(Content revision data)
● ● ● ● ●
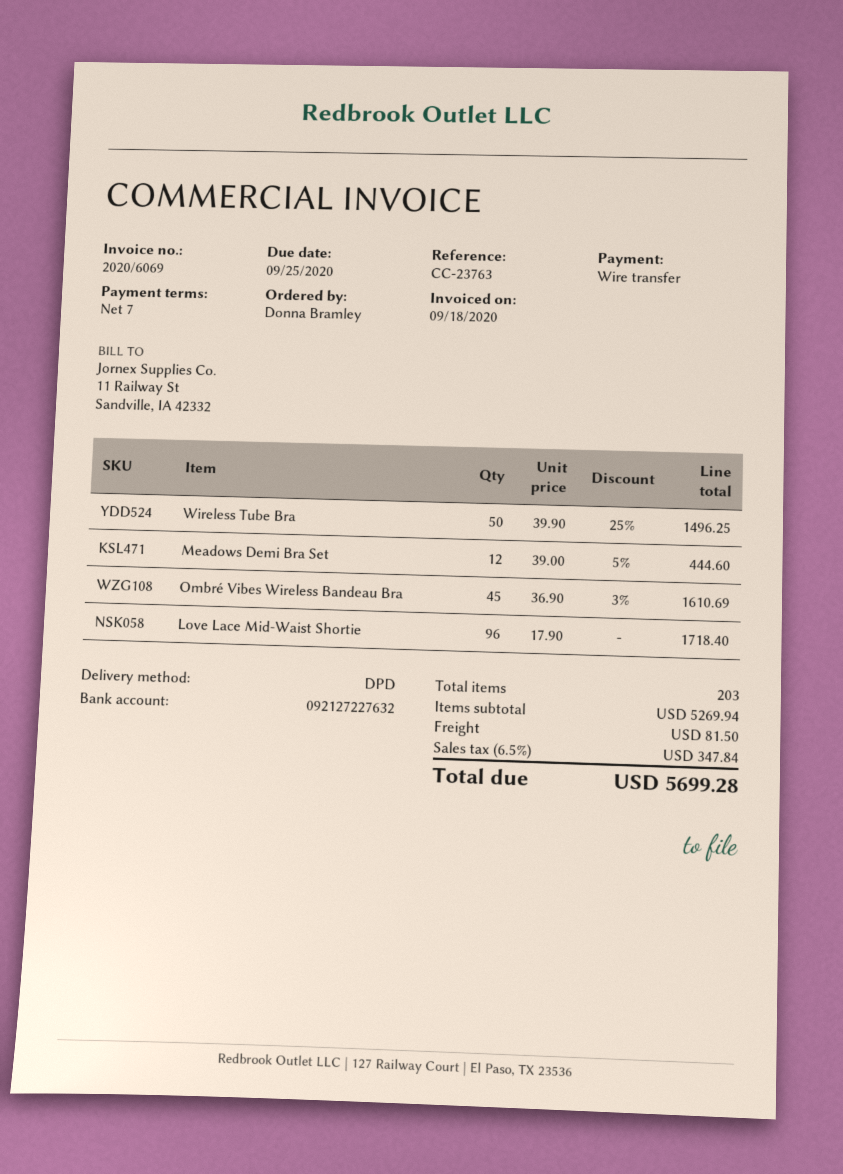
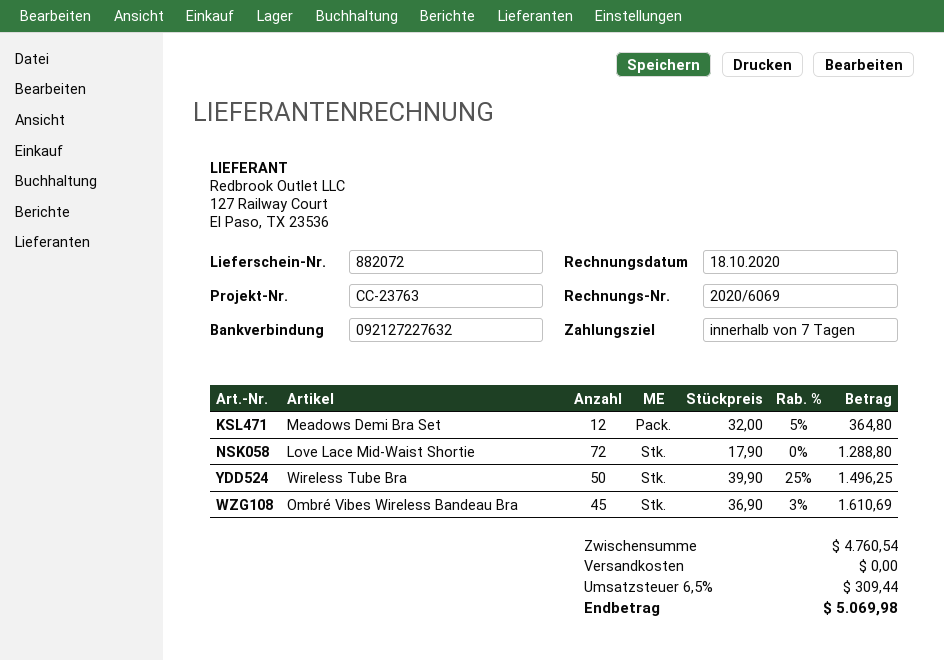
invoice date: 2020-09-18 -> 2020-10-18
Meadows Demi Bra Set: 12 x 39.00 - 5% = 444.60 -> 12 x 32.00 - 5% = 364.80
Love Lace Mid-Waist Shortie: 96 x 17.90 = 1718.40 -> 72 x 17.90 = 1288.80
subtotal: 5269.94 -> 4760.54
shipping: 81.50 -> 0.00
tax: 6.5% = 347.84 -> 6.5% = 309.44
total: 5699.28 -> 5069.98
● ● ● ● ●
(DIRECTIONS):
Images must not appear; print each record precisely as it reads.

(TASK ANSWER):
invoice date: 2020-09-18 -> 2020-10-18
Meadows Demi Bra Set: 12 x 39.00 - 5% = 444.60 -> 12 x 32.00 - 5% = 364.80
Love Lace Mid-Waist Shortie: 96 x 17.90 = 1718.40 -> 72 x 17.90 = 1288.80
subtotal: 5269.94 -> 4760.54
shipping: 81.50 -> 0.00
tax: 6.5% = 347.84 -> 6.5% = 309.44
total: 5699.28 -> 5069.98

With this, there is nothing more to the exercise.